Task requirements:
Among the entries below, the lines from the one with "Theory of Analysis 1 | Size: 61 -> 58" up to and including the one with "AVERAGE | Final: -5.2 -> -5.3" are to be restated exactly, without pictures.

Structured diff data
-=-=-=-=-

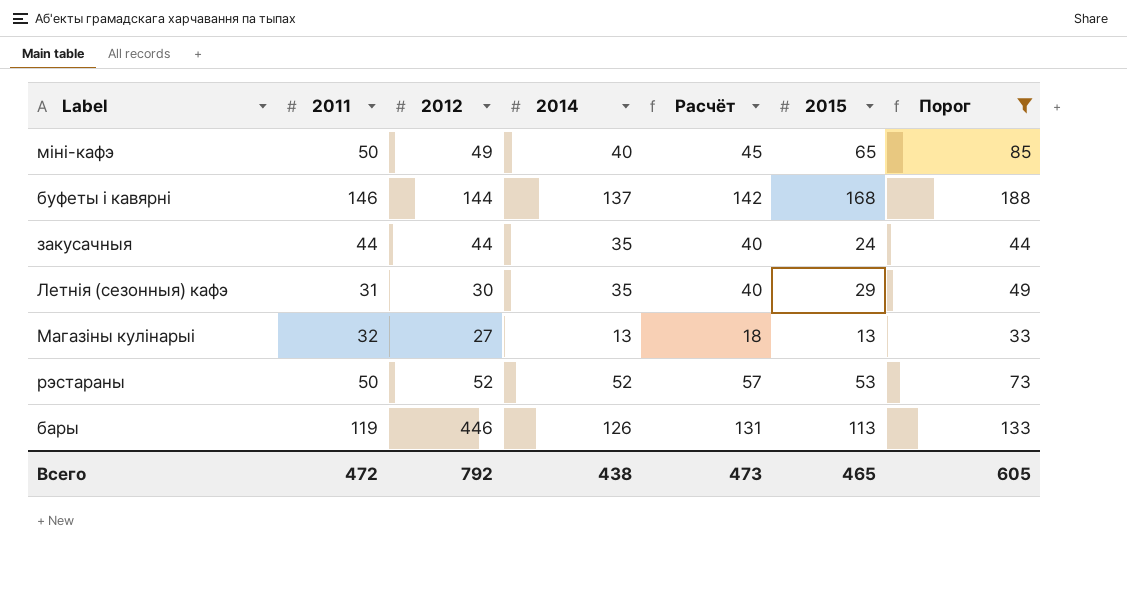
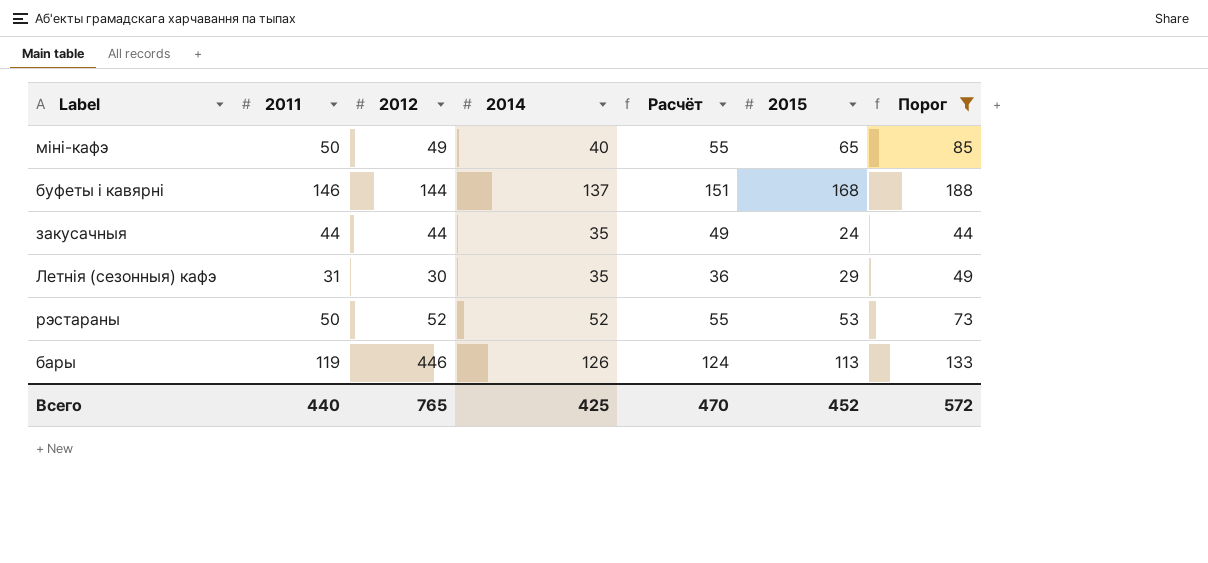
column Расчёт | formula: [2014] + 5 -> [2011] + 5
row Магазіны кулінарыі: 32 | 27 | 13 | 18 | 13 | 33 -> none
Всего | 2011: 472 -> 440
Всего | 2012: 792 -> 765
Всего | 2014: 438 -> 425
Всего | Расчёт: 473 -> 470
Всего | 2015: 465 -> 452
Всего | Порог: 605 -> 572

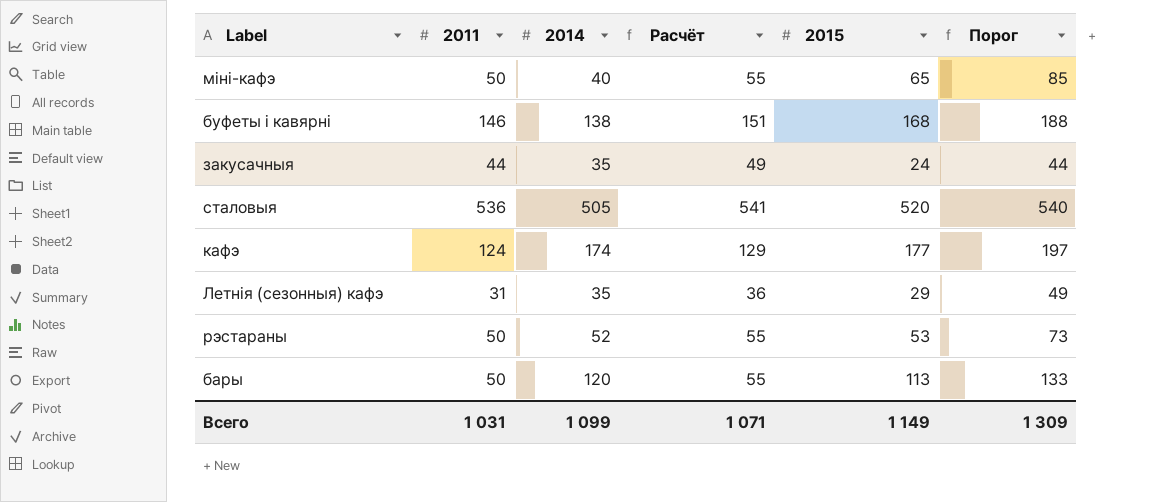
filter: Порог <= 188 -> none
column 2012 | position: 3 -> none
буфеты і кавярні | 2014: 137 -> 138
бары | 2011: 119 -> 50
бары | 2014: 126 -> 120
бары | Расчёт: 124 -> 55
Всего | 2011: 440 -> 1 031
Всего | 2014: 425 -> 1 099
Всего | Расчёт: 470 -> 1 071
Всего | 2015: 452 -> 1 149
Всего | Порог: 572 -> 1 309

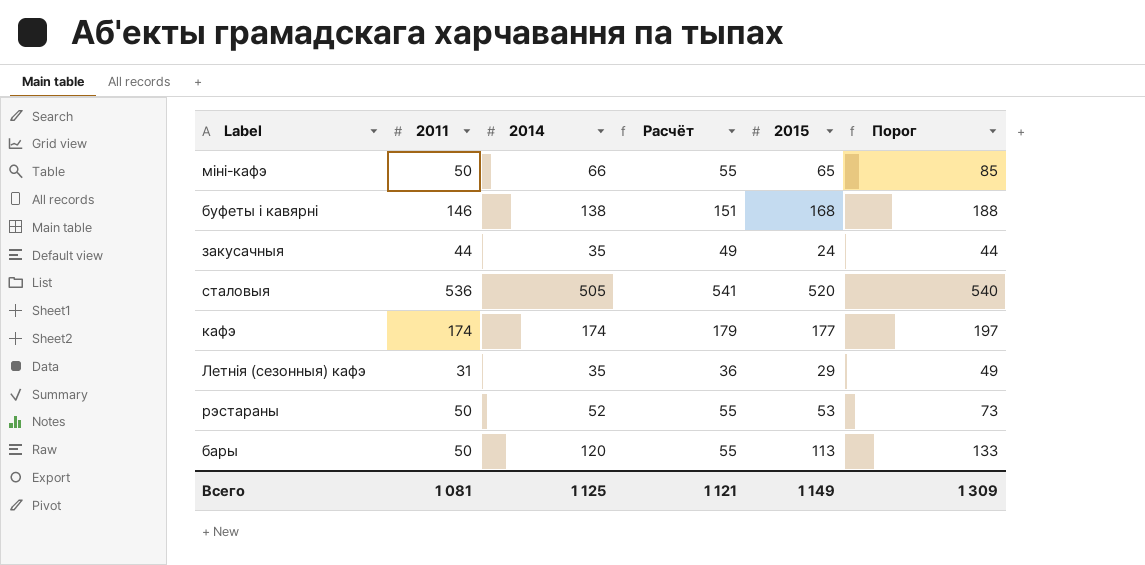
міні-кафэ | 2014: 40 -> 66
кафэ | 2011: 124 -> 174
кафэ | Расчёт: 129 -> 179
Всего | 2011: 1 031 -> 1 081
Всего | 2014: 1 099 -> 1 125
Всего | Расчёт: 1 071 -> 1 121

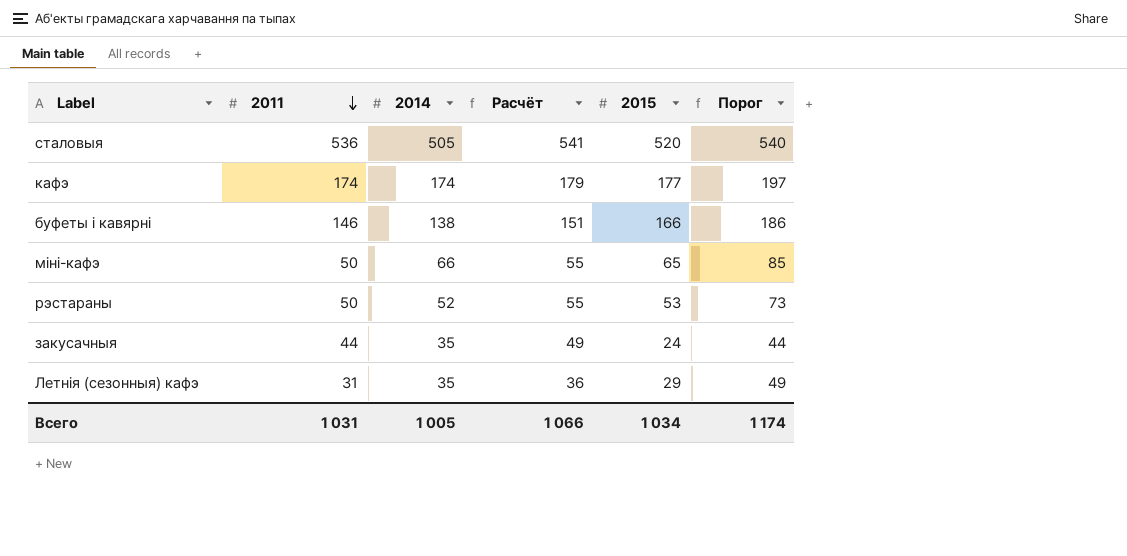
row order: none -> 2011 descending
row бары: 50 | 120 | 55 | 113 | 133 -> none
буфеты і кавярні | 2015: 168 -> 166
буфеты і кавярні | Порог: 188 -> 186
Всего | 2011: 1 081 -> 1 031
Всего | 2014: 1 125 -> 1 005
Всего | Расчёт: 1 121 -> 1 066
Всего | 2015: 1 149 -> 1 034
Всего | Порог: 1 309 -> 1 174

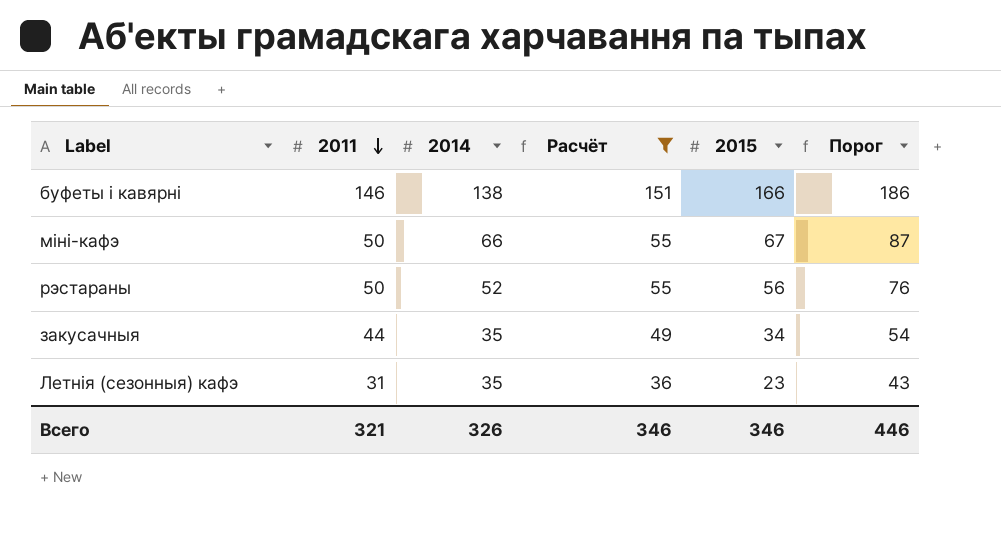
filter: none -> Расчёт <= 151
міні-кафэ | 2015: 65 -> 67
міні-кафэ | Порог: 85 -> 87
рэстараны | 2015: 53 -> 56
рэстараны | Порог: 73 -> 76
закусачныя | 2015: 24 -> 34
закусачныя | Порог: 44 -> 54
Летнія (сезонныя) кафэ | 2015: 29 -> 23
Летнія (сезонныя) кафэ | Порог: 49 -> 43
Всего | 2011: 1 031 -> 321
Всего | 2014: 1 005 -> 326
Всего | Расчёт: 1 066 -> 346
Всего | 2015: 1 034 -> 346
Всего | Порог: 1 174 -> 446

-=-=-=-=-

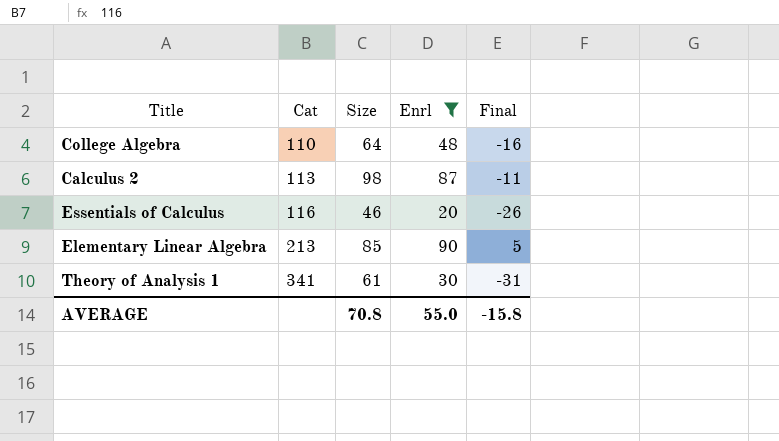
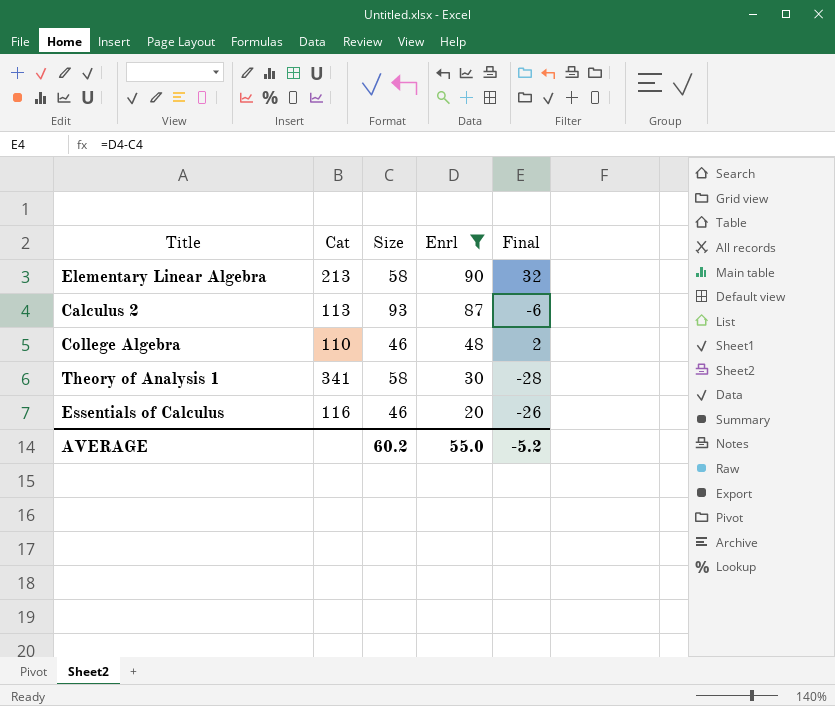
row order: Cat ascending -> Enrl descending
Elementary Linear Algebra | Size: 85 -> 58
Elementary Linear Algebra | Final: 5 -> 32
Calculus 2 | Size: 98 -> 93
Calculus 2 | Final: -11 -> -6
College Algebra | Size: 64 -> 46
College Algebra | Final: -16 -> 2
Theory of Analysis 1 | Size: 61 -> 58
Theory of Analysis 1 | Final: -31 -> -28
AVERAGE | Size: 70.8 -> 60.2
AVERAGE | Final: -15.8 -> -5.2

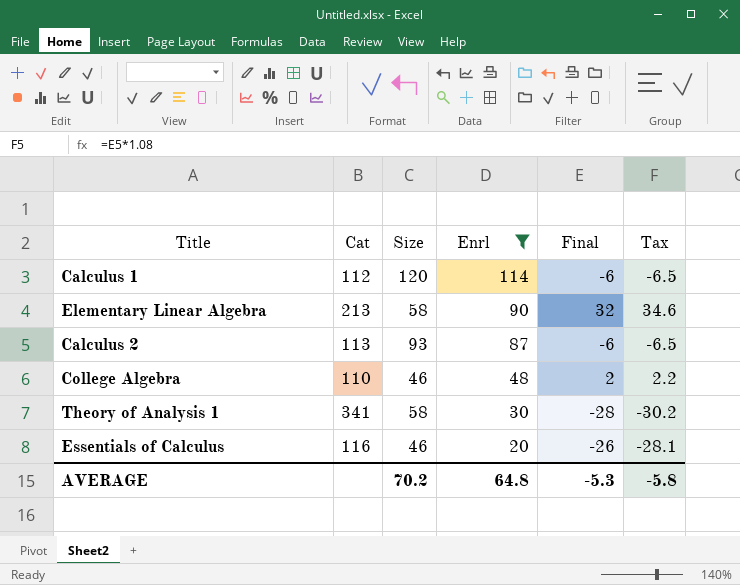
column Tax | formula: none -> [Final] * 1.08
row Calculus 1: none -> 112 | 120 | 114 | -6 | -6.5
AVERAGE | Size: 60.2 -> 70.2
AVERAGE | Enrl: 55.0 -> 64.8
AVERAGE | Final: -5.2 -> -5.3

-=-=-=-=-

Answer space:
Theory of Analysis 1 | Size: 61 -> 58
Theory of Analysis 1 | Final: -31 -> -28
AVERAGE | Size: 70.8 -> 60.2
AVERAGE | Final: -15.8 -> -5.2

column Tax | formula: none -> [Final] * 1.08
row Calculus 1: none -> 112 | 120 | 114 | -6 | -6.5
AVERAGE | Size: 60.2 -> 70.2
AVERAGE | Enrl: 55.0 -> 64.8
AVERAGE | Final: -5.2 -> -5.3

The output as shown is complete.